• _Work task_:
Gather all lines from the material that contain "procedure".

◆ ◆ ◆ ◆ ◆ ◆ ◆

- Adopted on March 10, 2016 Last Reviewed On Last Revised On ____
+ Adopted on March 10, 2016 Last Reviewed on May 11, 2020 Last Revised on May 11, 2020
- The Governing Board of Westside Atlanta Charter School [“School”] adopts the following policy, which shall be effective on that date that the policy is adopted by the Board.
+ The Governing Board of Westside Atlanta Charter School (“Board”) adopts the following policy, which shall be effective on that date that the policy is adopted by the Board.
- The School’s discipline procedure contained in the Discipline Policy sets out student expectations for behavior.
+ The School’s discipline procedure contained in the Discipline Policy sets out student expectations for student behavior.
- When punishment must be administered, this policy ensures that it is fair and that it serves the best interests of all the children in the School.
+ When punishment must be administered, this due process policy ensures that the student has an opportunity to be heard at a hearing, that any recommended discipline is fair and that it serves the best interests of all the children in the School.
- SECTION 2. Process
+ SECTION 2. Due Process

◆ ◆ ◆ ◆ ◆ ◆ ◆

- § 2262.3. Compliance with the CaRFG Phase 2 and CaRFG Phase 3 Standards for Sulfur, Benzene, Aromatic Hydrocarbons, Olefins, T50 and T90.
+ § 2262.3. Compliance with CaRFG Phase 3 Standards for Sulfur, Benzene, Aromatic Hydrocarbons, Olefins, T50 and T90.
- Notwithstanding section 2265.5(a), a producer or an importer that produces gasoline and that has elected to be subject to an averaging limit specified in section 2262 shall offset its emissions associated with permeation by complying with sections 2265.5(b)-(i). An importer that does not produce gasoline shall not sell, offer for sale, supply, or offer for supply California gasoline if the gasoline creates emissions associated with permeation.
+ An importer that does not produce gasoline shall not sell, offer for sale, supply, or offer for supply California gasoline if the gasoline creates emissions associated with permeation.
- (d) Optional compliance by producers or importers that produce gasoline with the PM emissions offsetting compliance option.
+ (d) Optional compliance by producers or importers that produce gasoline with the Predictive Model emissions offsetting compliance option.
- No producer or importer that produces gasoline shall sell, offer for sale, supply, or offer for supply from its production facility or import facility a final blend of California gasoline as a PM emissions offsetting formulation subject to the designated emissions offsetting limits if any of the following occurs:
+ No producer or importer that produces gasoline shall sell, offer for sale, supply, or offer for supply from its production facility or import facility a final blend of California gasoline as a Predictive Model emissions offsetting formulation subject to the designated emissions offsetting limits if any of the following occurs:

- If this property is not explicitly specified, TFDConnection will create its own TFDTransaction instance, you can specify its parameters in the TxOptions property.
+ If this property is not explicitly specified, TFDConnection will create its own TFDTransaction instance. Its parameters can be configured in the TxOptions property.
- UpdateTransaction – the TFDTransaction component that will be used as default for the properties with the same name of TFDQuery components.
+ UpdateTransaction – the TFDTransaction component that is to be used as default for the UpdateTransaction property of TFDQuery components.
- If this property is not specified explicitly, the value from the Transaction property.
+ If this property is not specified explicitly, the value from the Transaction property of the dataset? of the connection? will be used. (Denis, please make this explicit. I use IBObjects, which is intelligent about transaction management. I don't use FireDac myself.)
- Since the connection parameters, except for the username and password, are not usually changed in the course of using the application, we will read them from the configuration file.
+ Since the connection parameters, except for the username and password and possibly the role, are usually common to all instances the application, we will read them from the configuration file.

◆ ◆ ◆ ◆ ◆ ◆ ◆

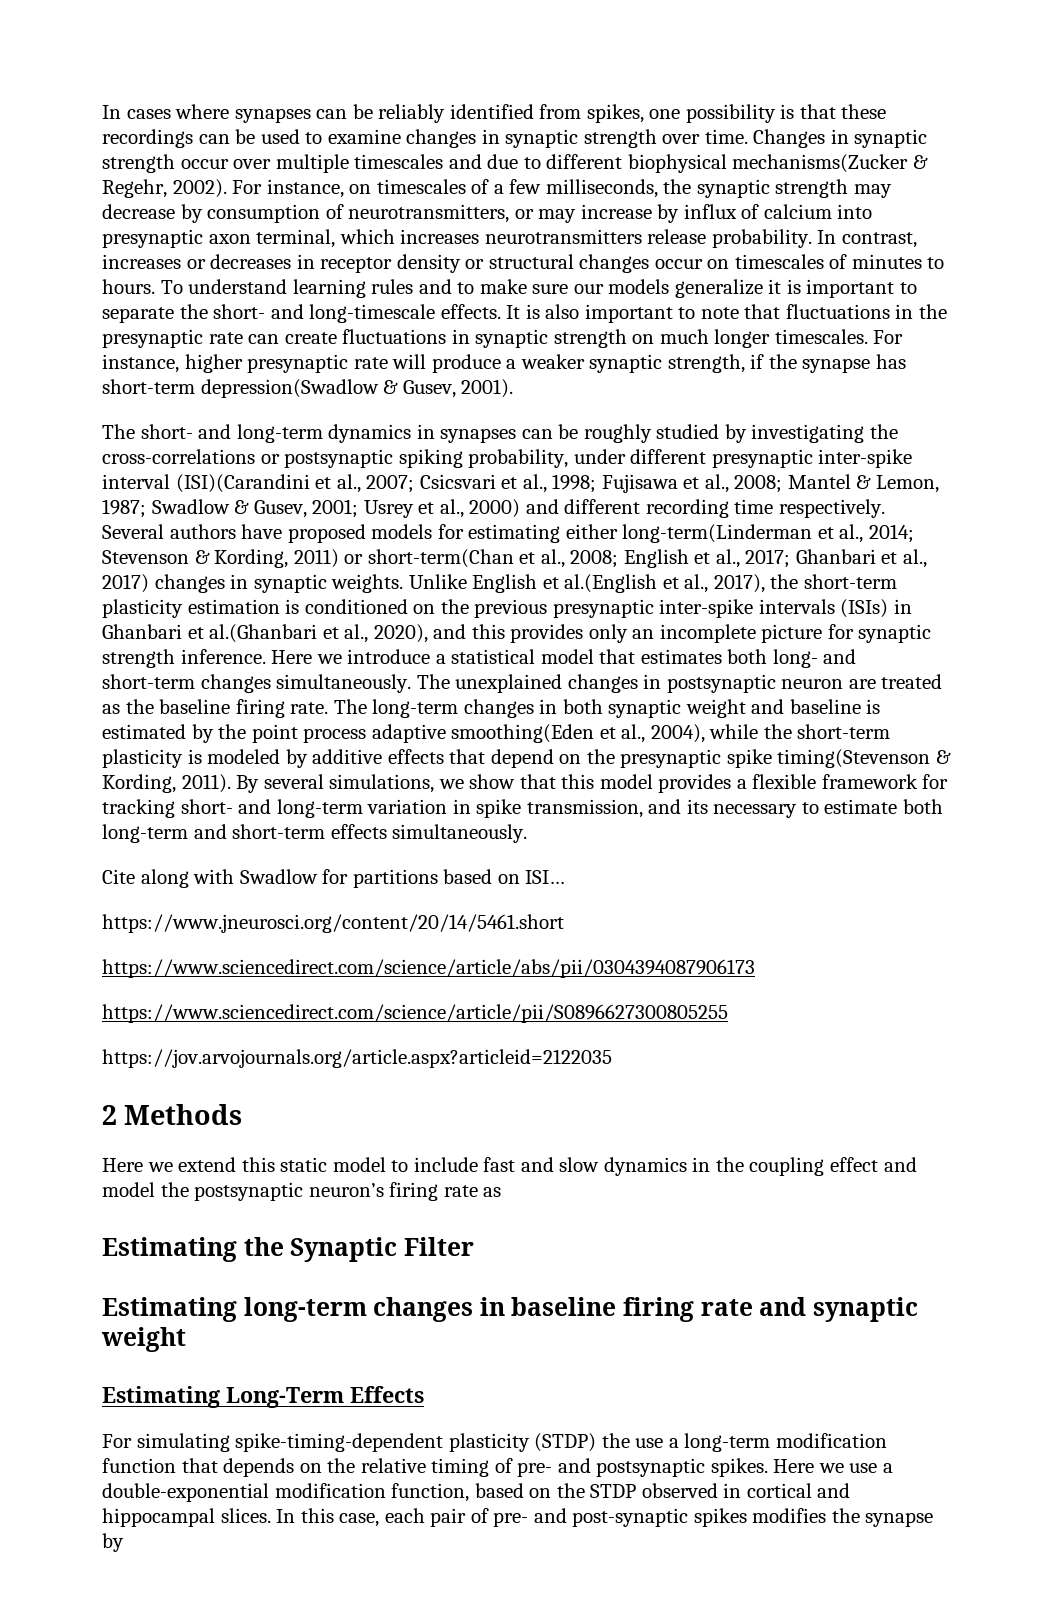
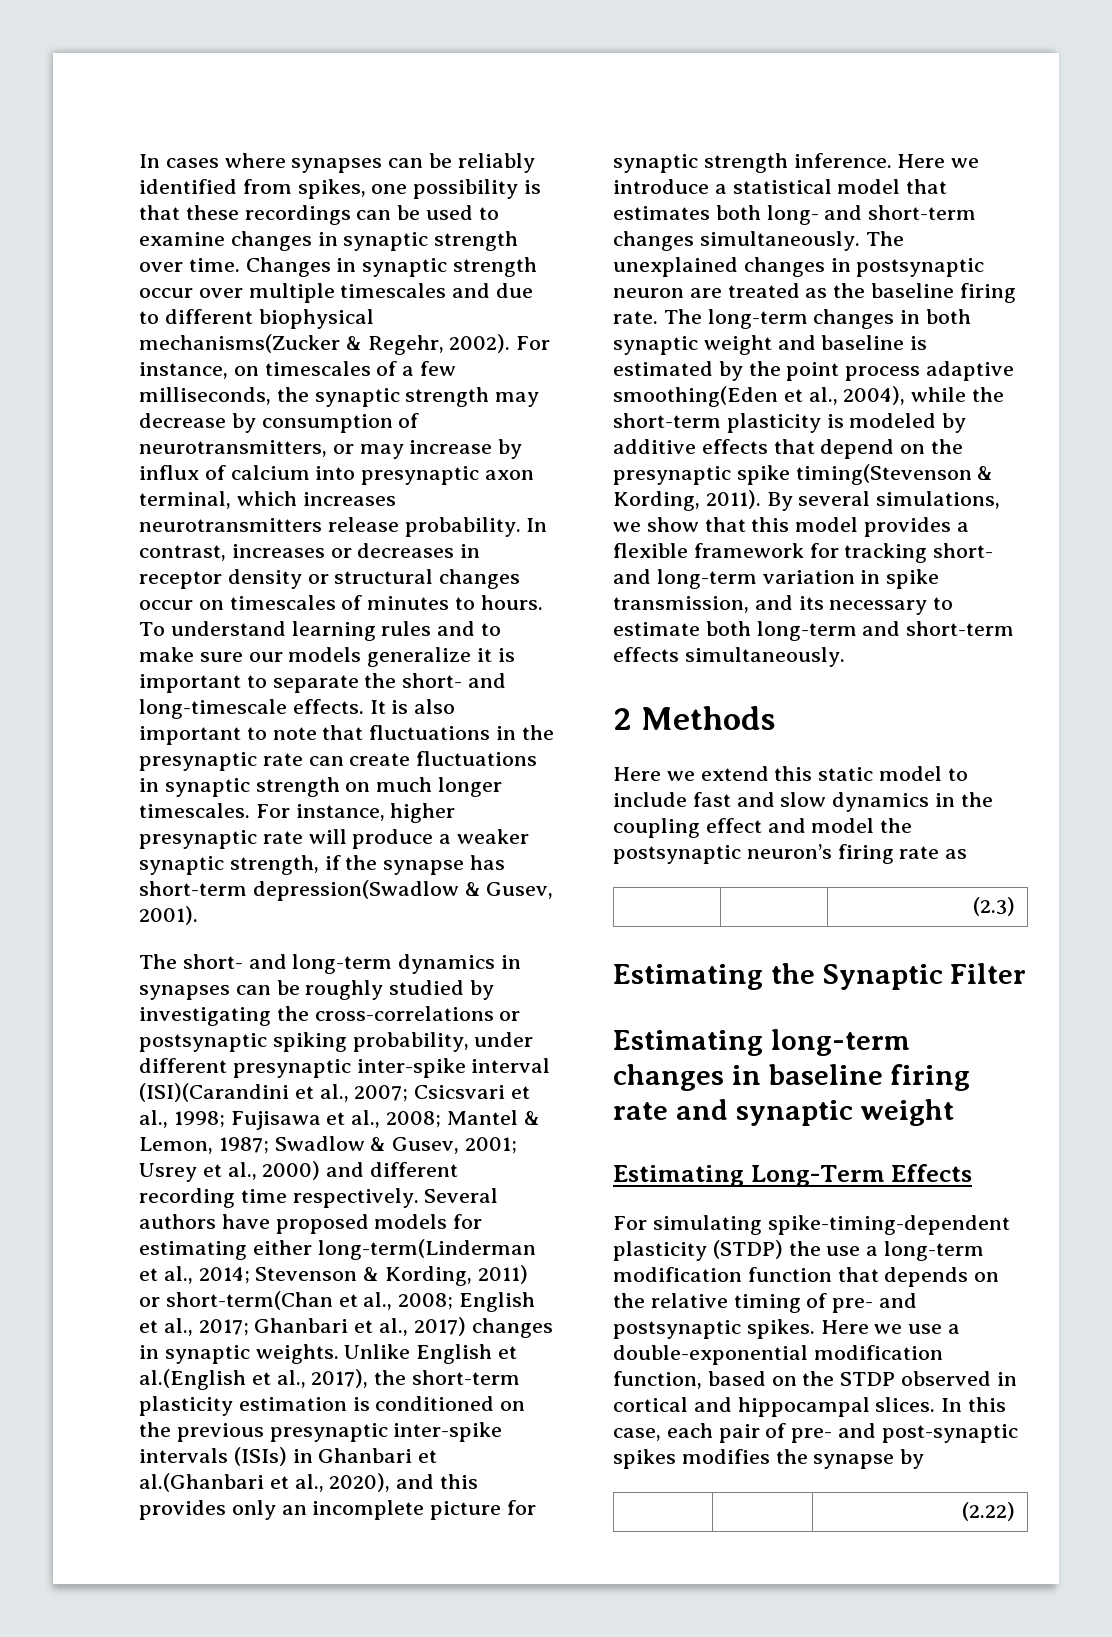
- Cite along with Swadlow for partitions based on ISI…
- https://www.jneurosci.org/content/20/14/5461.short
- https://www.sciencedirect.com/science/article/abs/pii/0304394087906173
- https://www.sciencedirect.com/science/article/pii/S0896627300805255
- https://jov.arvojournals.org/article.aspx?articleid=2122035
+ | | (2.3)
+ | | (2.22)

◆ ◆ ◆ ◆ ◆ ◆ ◆

• _Problem solution_:
- The School’s discipline procedure contained in the Discipline Policy sets out student expectations for behavior.
+ The School’s discipline procedure contained in the Discipline Policy sets out student expectations for student behavior.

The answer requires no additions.